▶ [What to produce]: Determine the number of lines in the data that contain "class". Answer with that number only.

[Data items]
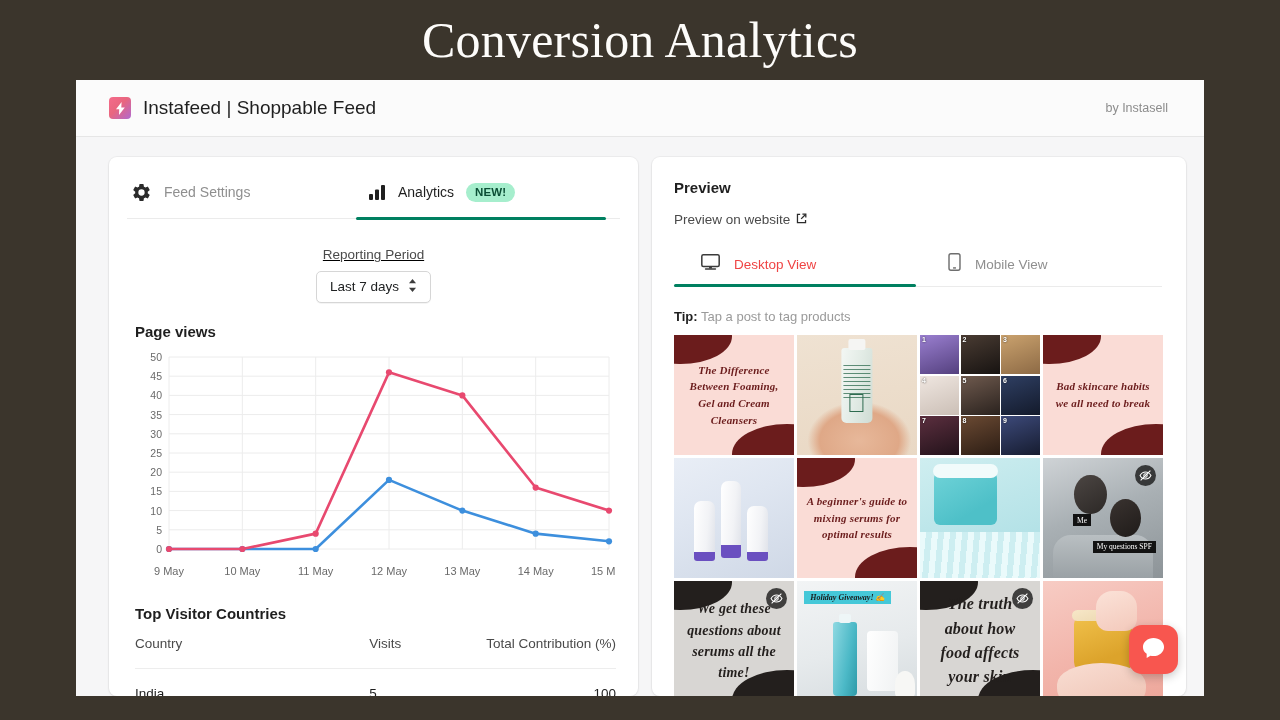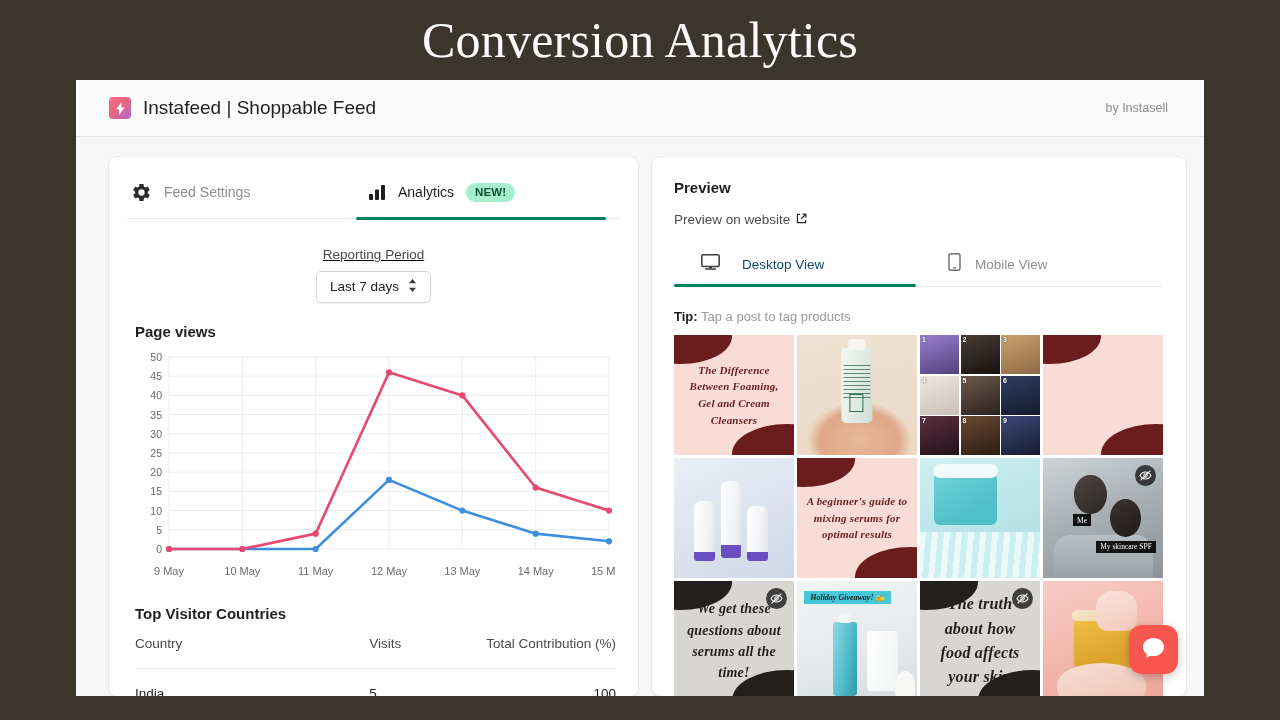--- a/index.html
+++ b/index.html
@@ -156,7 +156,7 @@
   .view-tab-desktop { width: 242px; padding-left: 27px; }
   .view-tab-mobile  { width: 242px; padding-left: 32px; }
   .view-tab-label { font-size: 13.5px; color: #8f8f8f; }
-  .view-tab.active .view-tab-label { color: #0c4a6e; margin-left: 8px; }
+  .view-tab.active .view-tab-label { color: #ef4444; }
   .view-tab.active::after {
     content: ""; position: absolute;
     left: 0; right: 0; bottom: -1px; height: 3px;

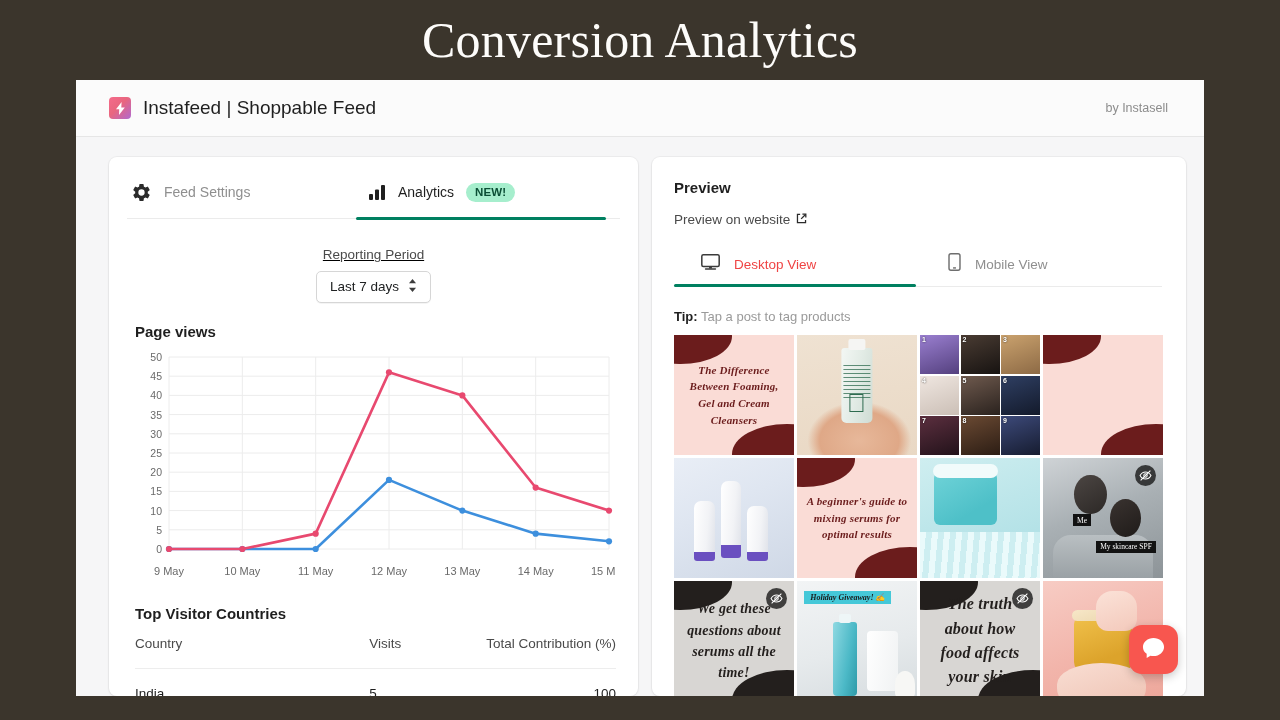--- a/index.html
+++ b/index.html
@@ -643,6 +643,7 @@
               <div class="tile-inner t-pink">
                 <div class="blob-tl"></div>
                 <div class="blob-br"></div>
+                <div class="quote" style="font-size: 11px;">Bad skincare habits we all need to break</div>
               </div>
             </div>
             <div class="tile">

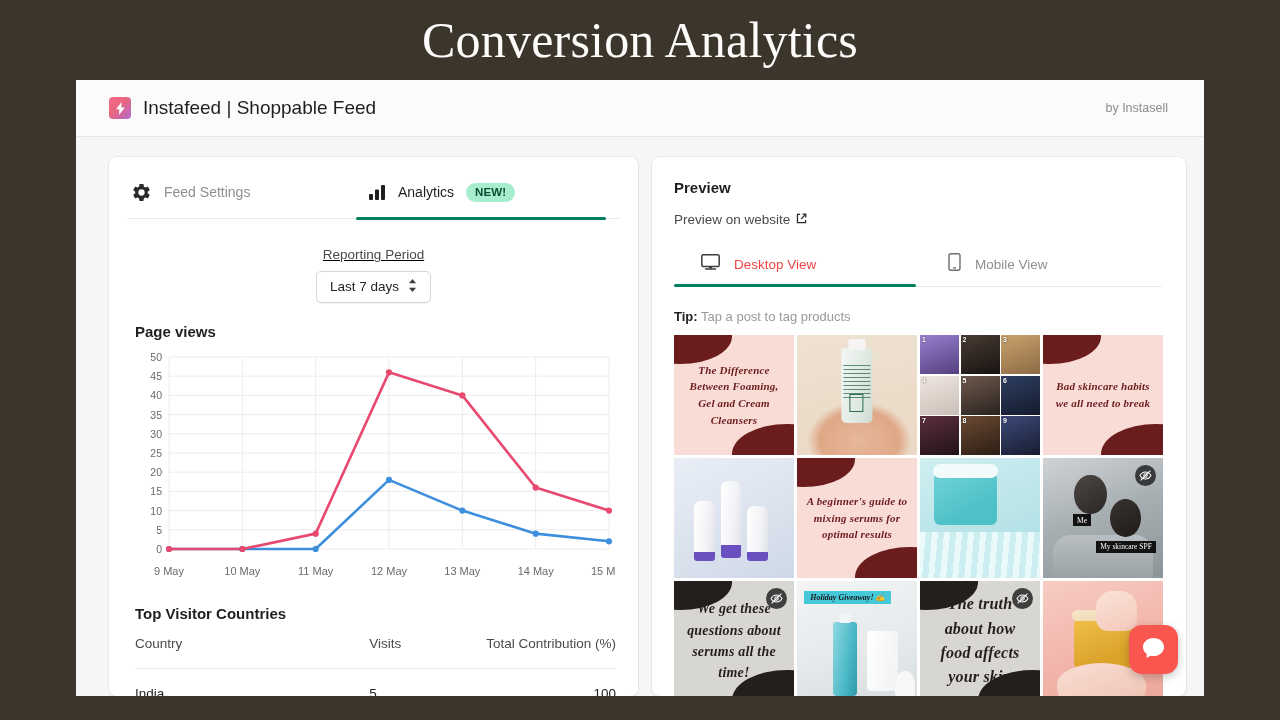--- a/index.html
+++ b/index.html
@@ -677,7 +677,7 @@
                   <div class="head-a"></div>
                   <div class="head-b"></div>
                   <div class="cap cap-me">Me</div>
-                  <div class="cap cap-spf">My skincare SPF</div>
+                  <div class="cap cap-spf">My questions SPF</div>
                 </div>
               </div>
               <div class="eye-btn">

▶ [Answer section]: 11